Re: [PATCH 2/2] perf tools: Improve IBS error handling

From: Kim Phillips
Date: Mon Nov 29 2021 - 17:12:35 EST


On 11/24/21 2:00 AM, kajoljain wrote:
On 11/23/21 8:55 PM, Kim Phillips wrote:
On 11/23/21 2:40 AM, kajoljain wrote:
On 10/8/21 12:47 AM, Kim Phillips wrote:
On 10/7/21 12:28 PM, Jiri Olsa wrote:
On Mon, Oct 04, 2021 at 04:41:14PM -0500, Kim Phillips wrote:
---
   tools/perf/util/evsel.c | 24 ++++++++++++++++++++++++
   1 file changed, 24 insertions(+)

diff --git a/tools/perf/util/evsel.c b/tools/perf/util/evsel.c
index b915840690d4..f8a9cbd99314 100644
--- a/tools/perf/util/evsel.c
+++ b/tools/perf/util/evsel.c
@@ -2743,9 +2743,22 @@ static bool find_process(const char *name)
       return ret ? false : true;
   }
   +static bool is_amd(const char *arch, const char *cpuid)
+{
+    return arch && !strcmp("x86", arch) && cpuid && strstarts(cpuid,
"AuthenticAMD");
+}
+
+static bool is_amd_ibs(struct evsel *evsel)
+{
+    return evsel->core.attr.precise_ip || !strncmp(evsel->pmu_name,
"ibs", 3);
+}
+
   int evsel__open_strerror(struct evsel *evsel, struct target
*target,
                int err, char *msg, size_t size)
   {
+    struct perf_env *env = evsel__env(evsel);
+    const char *arch = perf_env__arch(env);
+    const char *cpuid = perf_env__cpuid(env);
       char sbuf[STRERR_BUFSIZE];
       int printed = 0, enforced = 0;
   @@ -2841,6 +2854,17 @@ int evsel__open_strerror(struct evsel
*evsel, struct target *target,
               return scnprintf(msg, size, "wrong clockid (%d).",
clockid);
           if (perf_missing_features.aux_output)
               return scnprintf(msg, size, "The 'aux_output' feature
is not supported, update the kernel.");
+        if (is_amd(arch, cpuid)) {
+            if (is_amd_ibs(evsel)) {

would single 'is_amd_ibs' call be better? checking on both amd and ibs

Good suggestion.
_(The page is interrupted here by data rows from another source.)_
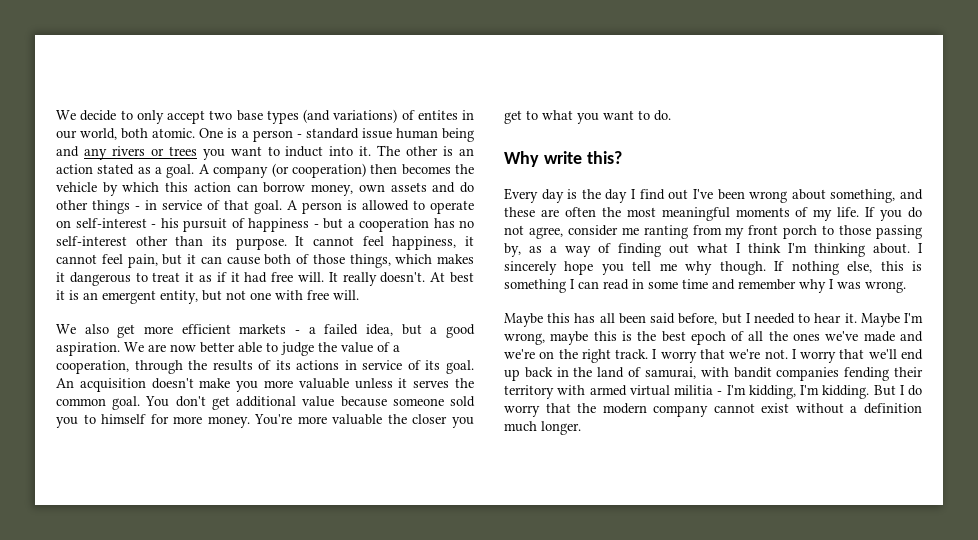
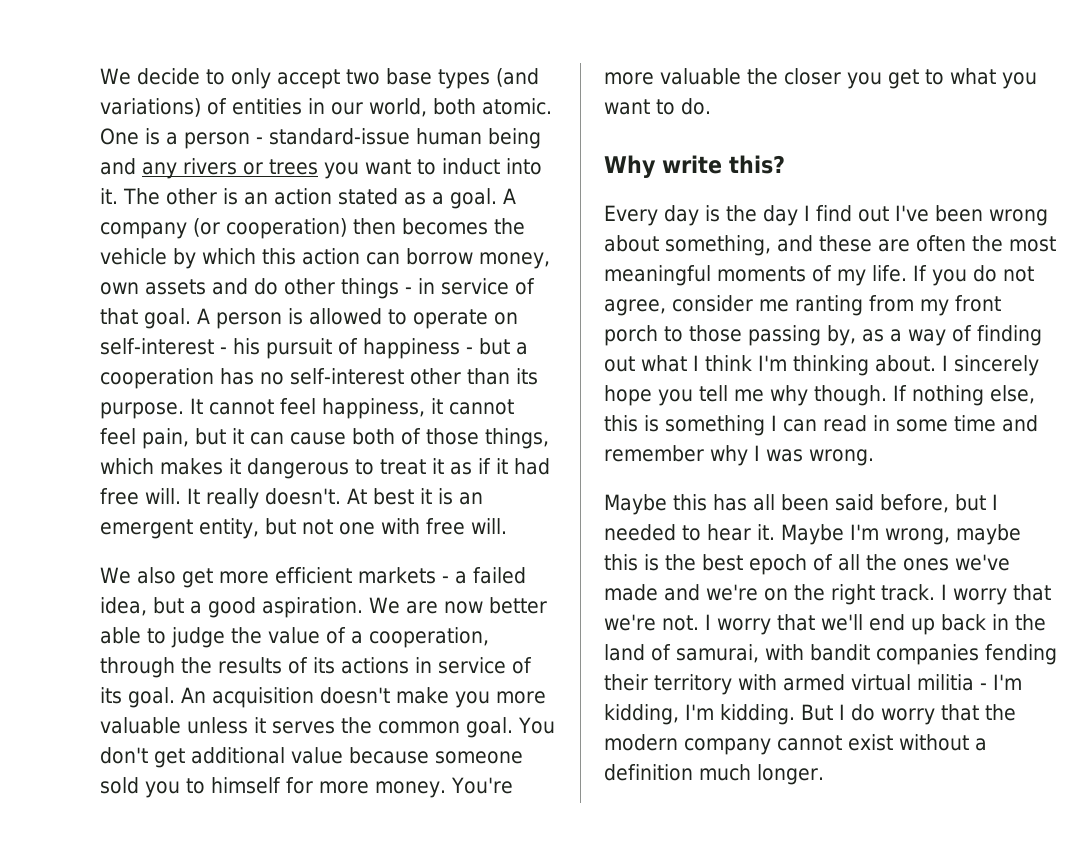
- We decide to only accept two base types (and variations) of entites in our world, both atomic.
+ We decide to only accept two base types (and variations) of entities in our world, both atomic.
- One is a person - standard issue human being and any rivers or trees you want to induct into it.
+ One is a person - standard-issue human being and any rivers or trees you want to induct into it.

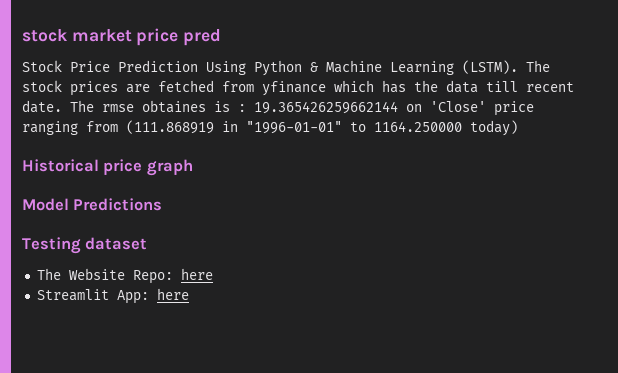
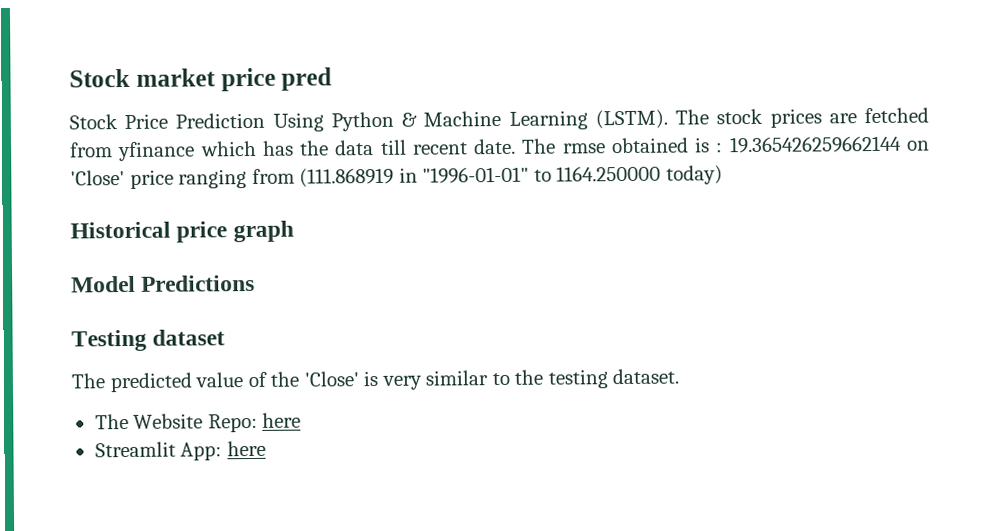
- stock market price pred
+ Stock market price pred
- The rmse obtaines is : 19.365426259662144 on 'Close' price ranging from (111.868919 in "1996-01-01" to 1164.250000 today)
+ The rmse obtained is : 19.365426259662144 on 'Close' price ranging from (111.868919 in "1996-01-01" to 1164.250000 today)
+ The predicted value of the 'Close' is very similar to the testing dataset.

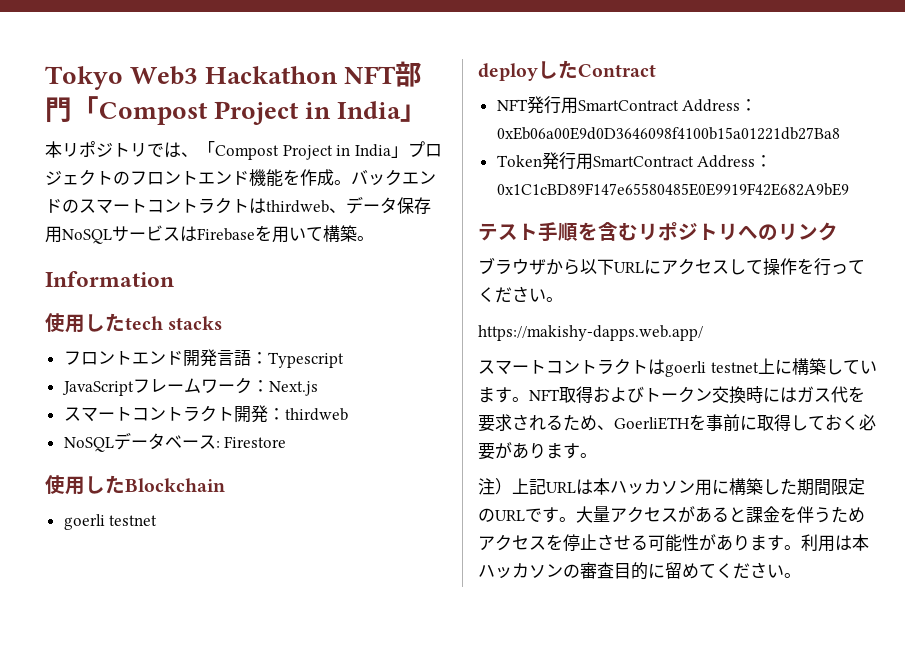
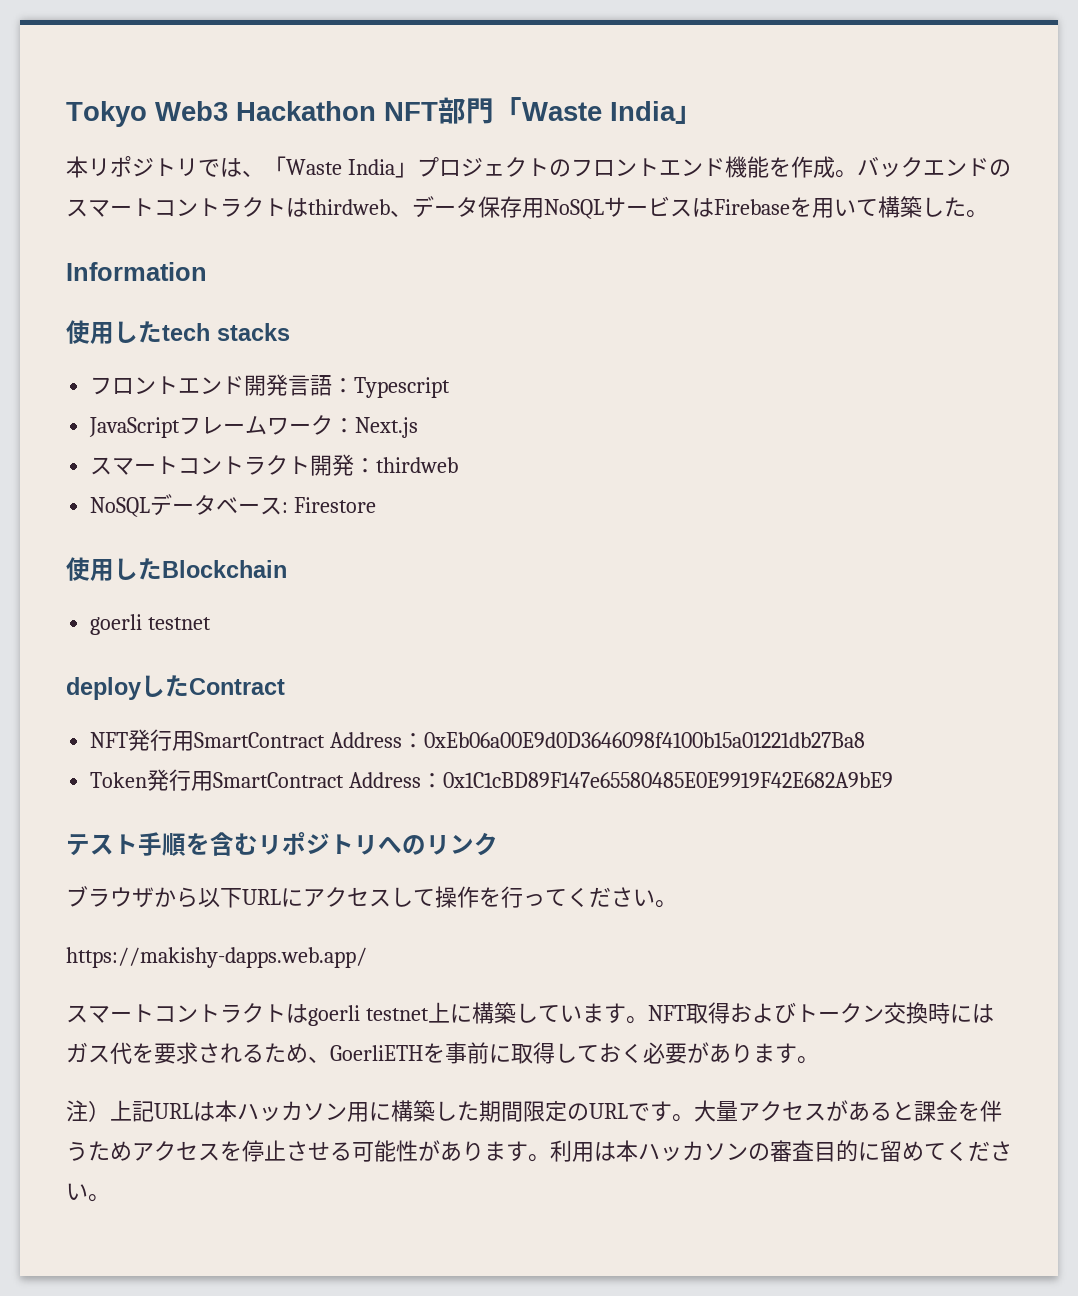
- Tokyo Web3 Hackathon NFT部門「Compost Project in India」
+ Tokyo Web3 Hackathon NFT部門「Waste India」
- 本リポジトリでは、「Compost Project in India」プロジェクトのフロントエンド機能を作成。
+ 本リポジトリでは、「Waste India」プロジェクトのフロントエンド機能を作成。
- バックエンドのスマートコントラクトはthirdweb、データ保存用NoSQLサービスはFirebaseを用いて構築。
+ バックエンドのスマートコントラクトはthirdweb、データ保存用NoSQLサービスはFirebaseを用いて構築した。

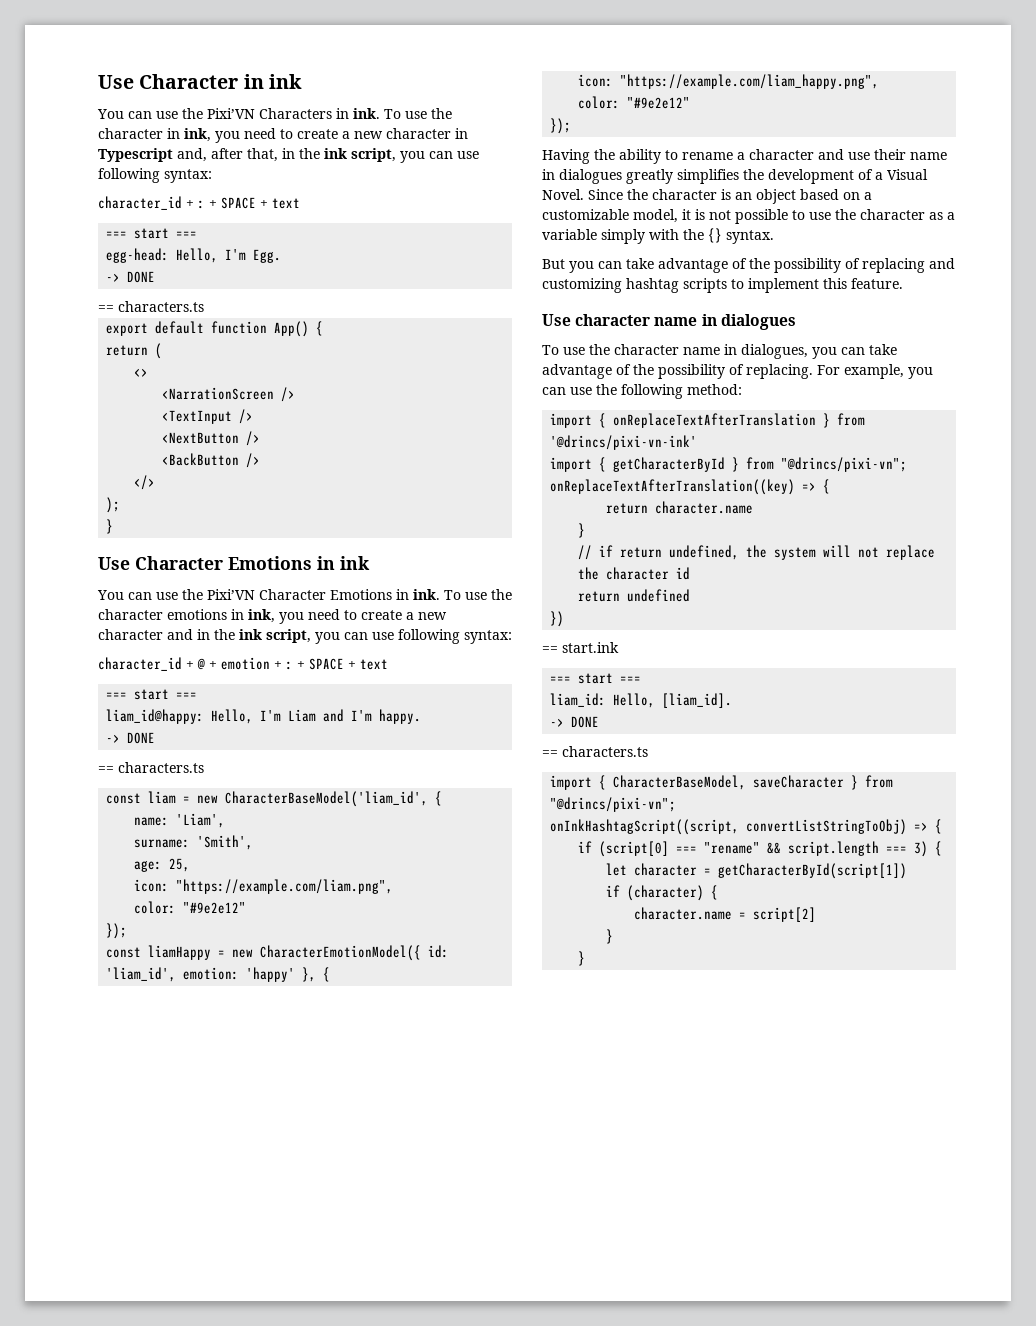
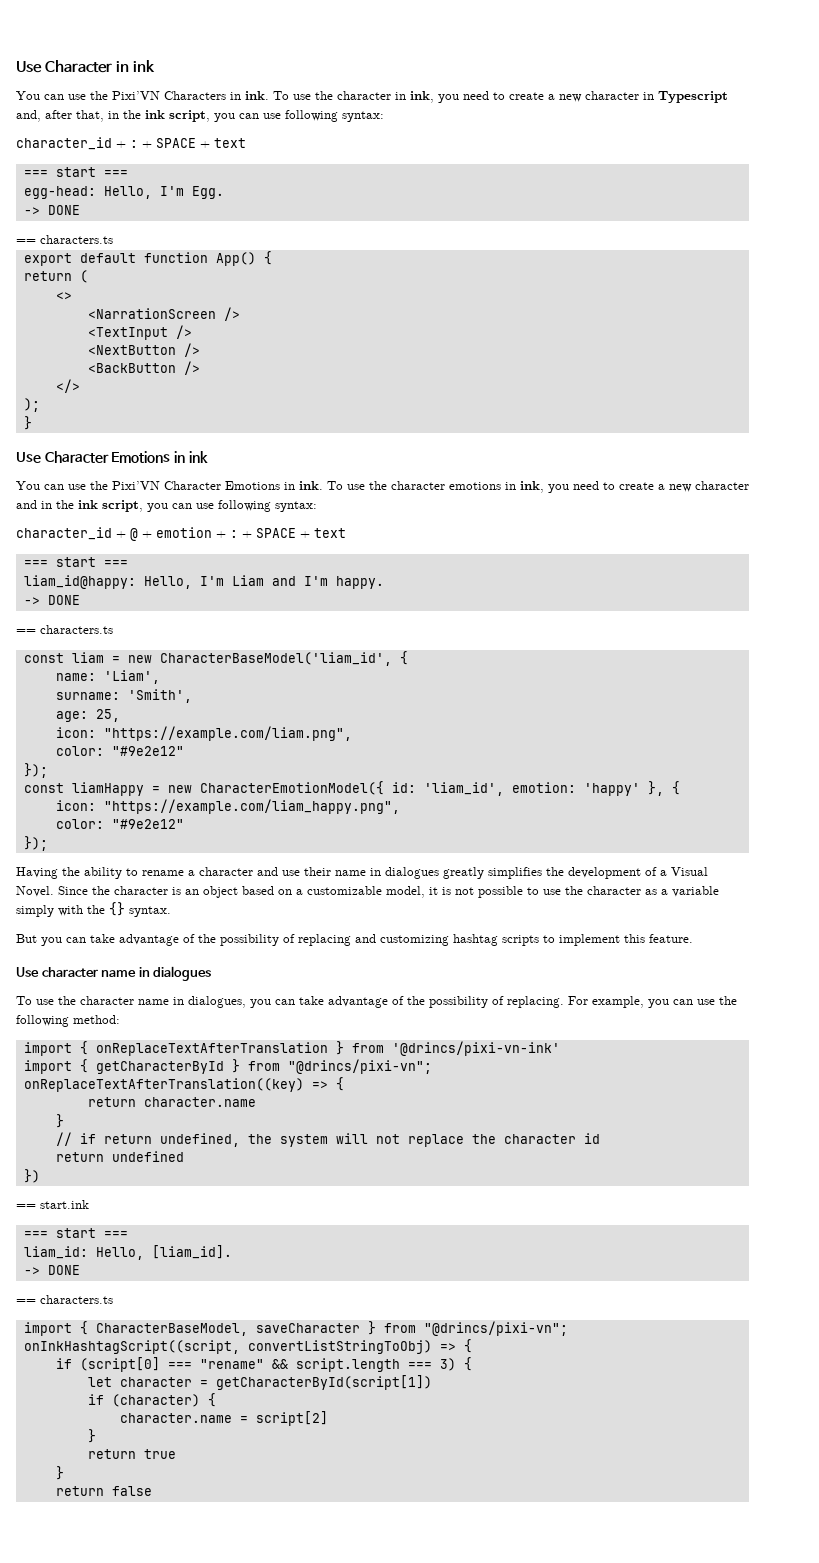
  character.name = script[2]
  }
+ return true
  }
+ return false

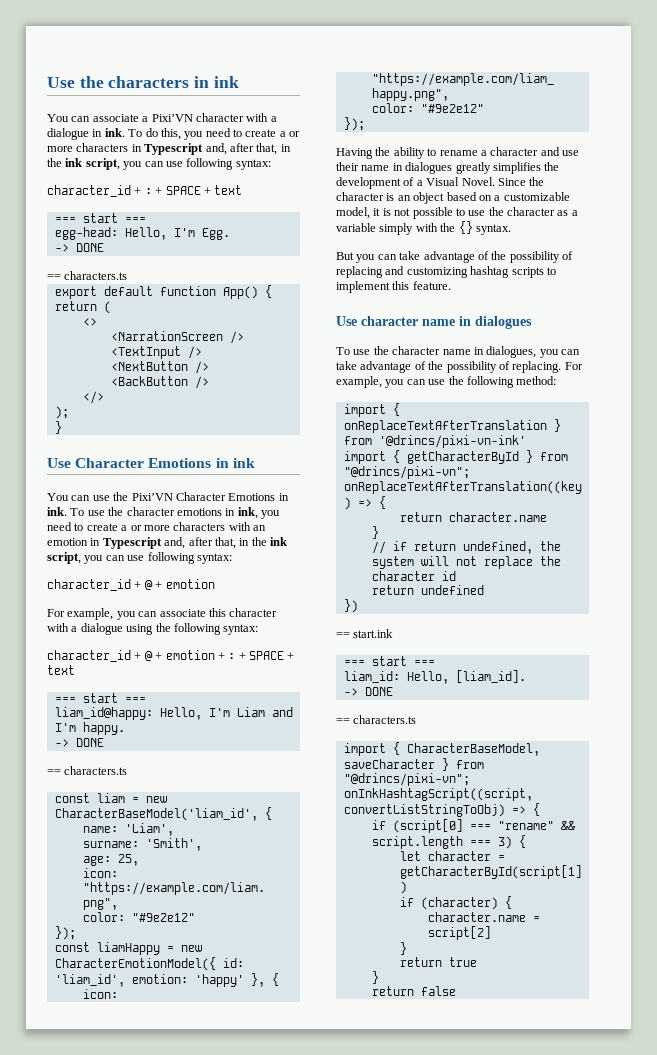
- Use Character in ink
- You can use the Pixi’VN Characters in ink. To use the character in ink, you need to create a new character in Typescript and, after that, in the ink script, you can use following syntax:
+ Use the characters in ink
+ You can associate a Pixi’VN character with a dialogue in ink. To do this, you need to create a or more characters in Typescript and, after that, in the ink script, you can use following syntax:
- To use the character emotions in ink, you need to create a new character and in the ink script, you can use following syntax:
+ To use the character emotions in ink, you need to create a or more characters with an emotion in Typescript and, after that, in the ink script, you can use following syntax:
+ character_id + @ + emotion
+ For example, you can associate this character with a dialogue using the following syntax:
If you look at the later patch in the
BRS series, I have rewritten it to add the new
AMD PMU like so:

  if (is_amd()) {
      if (is_amd_ibs()) {
          if (evsel->this)
              return
          if (evsel->that)
              return
      }
+    if (is_amd_brs()) {
+        if (evsel->this)
+            return
+        if (evsel->that)
+            return
+    }
  }

Hi Kim,
      From my point of view, it won't be a good idea of adding so many
checks in common function definition itself.
Can you just create a check to see if its amd machine and then add a
function call which will handle all four conditions together?

which is basically for:

+        if (is_amd(arch, cpuid)) {
+            if (is_amd_ibs(evsel)) {
+                if (evsel->core.attr.exclude_kernel)
+                    return scnprintf(msg, size,
+    "AMD IBS can't exclude kernel events.  Try running at a higher
privilege level.");
+                if (!evsel->core.system_wide)
+                    return scnprintf(msg, size,
+    "AMD IBS may only be available in system-wide/per-cpu mode.  Try
using
-a, or -C and workload affinity");
+            }

and this:

+            if (is_amd_brs(evsel)) {
+                if (evsel->core.attr.freq)
+                    return scnprintf(msg, size,
+    "AMD Branch Sampling does not support frequency mode sampling, must
pass a fixed sampling period via -c option or
cpu/branch-brs,period=xxxx/.");
+                /* another reason is that the period is too small */
+                return scnprintf(msg, size,
+    "AMD Branch Sampling does not support sampling period smaller than
what is reported in /sys/devices/cpu/caps/branches.");
+            }

IIRC, I tried something like that but carrying the


struct target *target, int err, char *msg, size_t size

parameters made things worse.

So, incase we are in amd machine,  common function evsel__open_strerror
will call function may be something like amd_evesel_open_strerror_check
which will look for both ibs and brs conditions and return corresponding
error statement.

The vast majority of decisions made by evsel__open_strerror are
going to be common across most arch/uarches.  AMD has only these
two pesky exceptions to the rule and therefore IMO it's ok
to have them inline with the common function, since the decisions
are so deeply intertwined.  A new amd_evsel_open_strerror_check
sounds like it'd duplicate too much of the common function code
in order to handle the common error cases.

Hi Kim,
Sorry for the confusion, what I meant by adding new function is just
to handle these corner error cases and not duplicating whole
evsel__open_strerror code.

Maybe something like below code, Its just prototype of code to show you
the flow, you can refine it and check for any build or indentation
issues using checkpatch.pl script.

So basically, in common function we can just have 2 calls, first to
check if we are in amd system and second to return corresponding error
message, rather then adding whole chunk of if's which are specific to amd.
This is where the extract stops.